Mechanism of action:

 

·Crenezumab binds to multiple forms of Abeta, particularly oligomeric forms, and localizes to brain regions rich in oligomers including the halo around plaques and hippocampal mossy fibers, but not to vascular Abeta (Maloney et al., 2019).

 

·Crenezumab has been designed with an IgG4 backbone to reduce effector function on microglia and to clear Abeta from the brain while limiting inflammation. Crenezumab’s lack of binding to vascular amyloid and the dense core of Abeta plaques results in a reduced risk of Amyloid-related imaging abnormalities-Edema (ARIA-E) and neuroinflammation and allows for higher dosing.

 

·Due to its capacity to bind to multiple forms of Abeta, with 10-fold higher specificity to oligomers, which are thought to be the most toxic species, crenezumab also protects against oligomer-induced neurotoxicity.

 

·Linked to its unique epitope, crenezumab has been shown to promote disaggregation of existing Abeta aggregates and to disrupt their assembly to prevent amyloid plaque formation. The crystal structure reveals binding interactions that are consistent with this flexible binding profile and provides further explanation for crenezumab’s ability to block aggregation and to promote disaggregation.

 

Signal of activity in milder AD patients (MMSE 22–26) in Phase 2 clinical trials:

 

·In the proof-of-concept Phase 2 studies of crenezumab, a positive trend in cognition was observed with a greater effect on cognition in patients with a milder stage of AD (MMSE 22–26).

 

·In the ABBY cognition study, there, was a statistically significant 35% reduction in the rate of cognitive decline in the non-pre-specified milder AD patient population (MMSE 22–26) for the high-dose arm.

 

·In the BLAZE biomarker study, the high-dose arm showed a consistent trend of reduced Abeta accumulation in the brain over time, as shown in two independent exploratory analyses of florbetapir-PET data.
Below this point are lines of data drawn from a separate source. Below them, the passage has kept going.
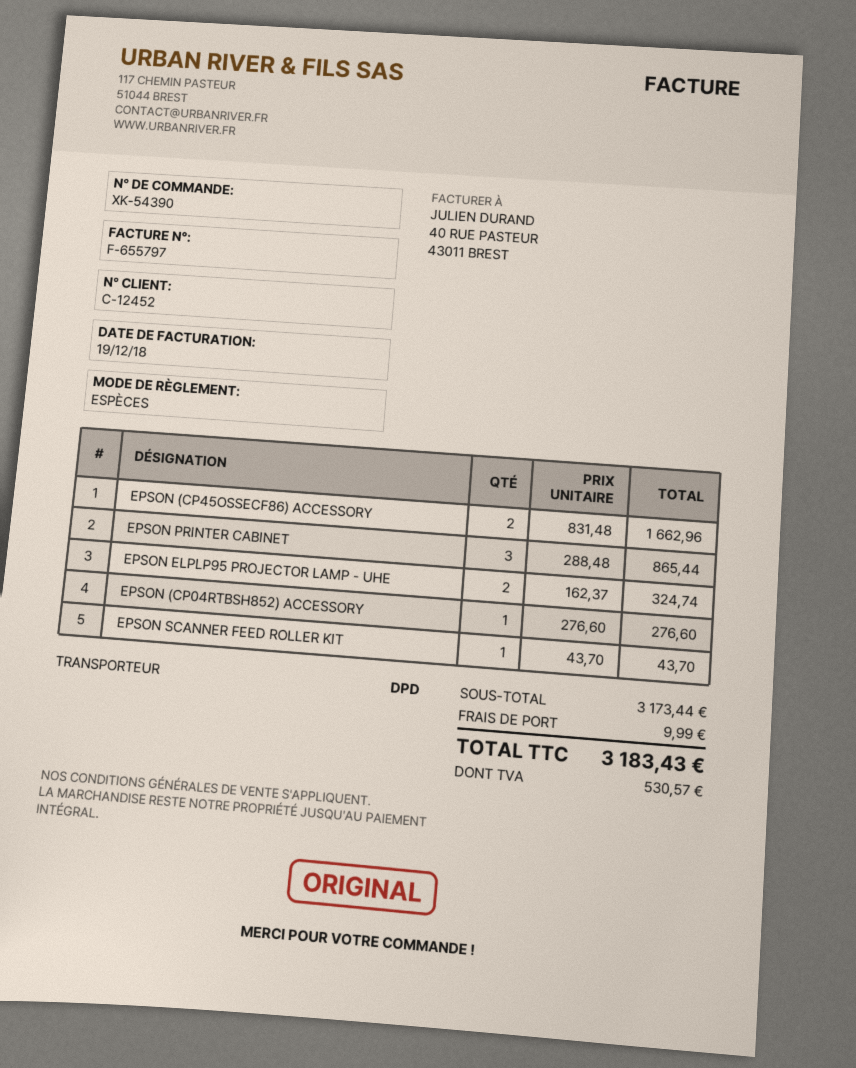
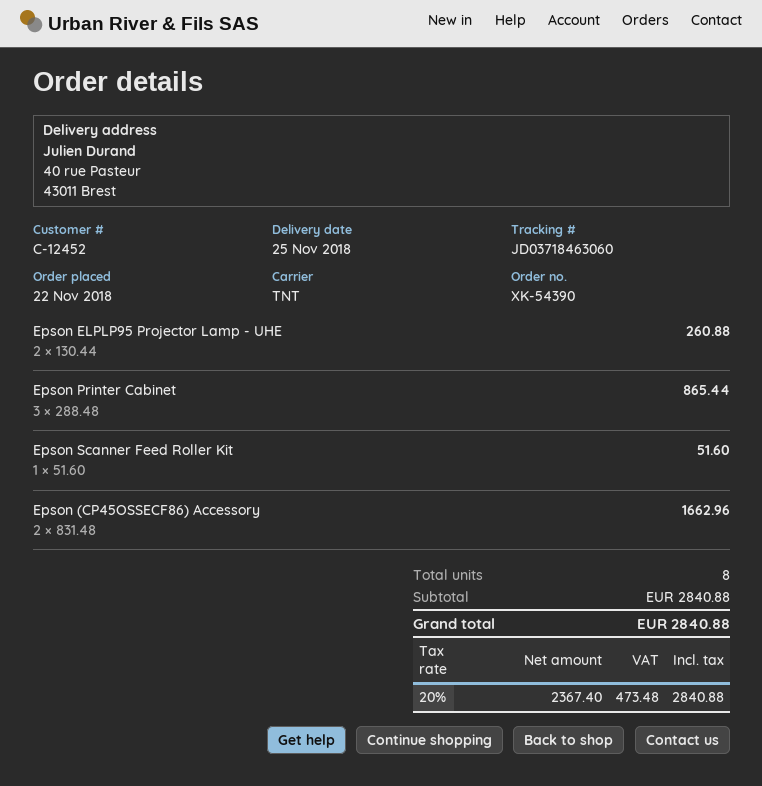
shipping method: DPD -> TNT
EPSON ELPLP95 PROJECTOR LAMP - UHE: 2 x 162.37 = 324.74 -> 2 x 130.44 = 260.88
EPSON (CP04RTBSH852) ACCESSORY: 1 x 276.60 = 276.60 -> none
EPSON SCANNER FEED ROLLER KIT: 1 x 43.70 = 43.70 -> 1 x 51.60 = 51.60
subtotal: 3173.44 -> 2840.88
shipping: 9.99 -> none
tax: 530.57 -> 473.48
total: 3183.43 -> 2840.88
In addition, results have shown that crenezumab has the ability to enhance the removal of these proteins from the brain as evidenced by a significant increase in CSF Abeta, confirming target engagement by crenezumab.

 

Favorable safety profile allowing for potentially higher dosing:

 

·Phase 2 data from ABBY and BLAZE studies suggested that there were no imbalances in overall rate of adverse events, and these were not dose-related, with only one case of asymptomatic ARIA-E (0.4% in ABBY, 0.3% on active pooled) in crenezumab patients. Adverse events also included inflammation of the throat and nasal passages, urinary tract infections and upper respiratory infections. However, no patients in the studies experienced serious adverse events that were believed related to the administration of crenezumab.

 

·A Phase 1 study with higher doses of crenezumab up to 120mg/kg showed no investigator assessed drug-related serious adverse events and no events of ARIA-E supporting the dose of 60mg/kg in Phase 3 clinical trials CREAD.

 

·The good safety profile and lack of induction of ARIA-E was confirmed in the Phase 3 CREAD and CREAD 2 studies, in which there was no increase in incidence of serious adverse events compared to placebo.

 

·Crenezumab is currently being evaluated in a Phase 2 clinical prevention trial in Colombia in 300 cognitively healthy individuals of whom 200 are genetically predisposed to develop early AD. As of January 2019, two Phase 3 clinical trials, CREAD and CREAD 2, in prodromal to mild AD patients were discontinued after an interim analysis of the CREAD study conducted by our collaboration partner Genentech.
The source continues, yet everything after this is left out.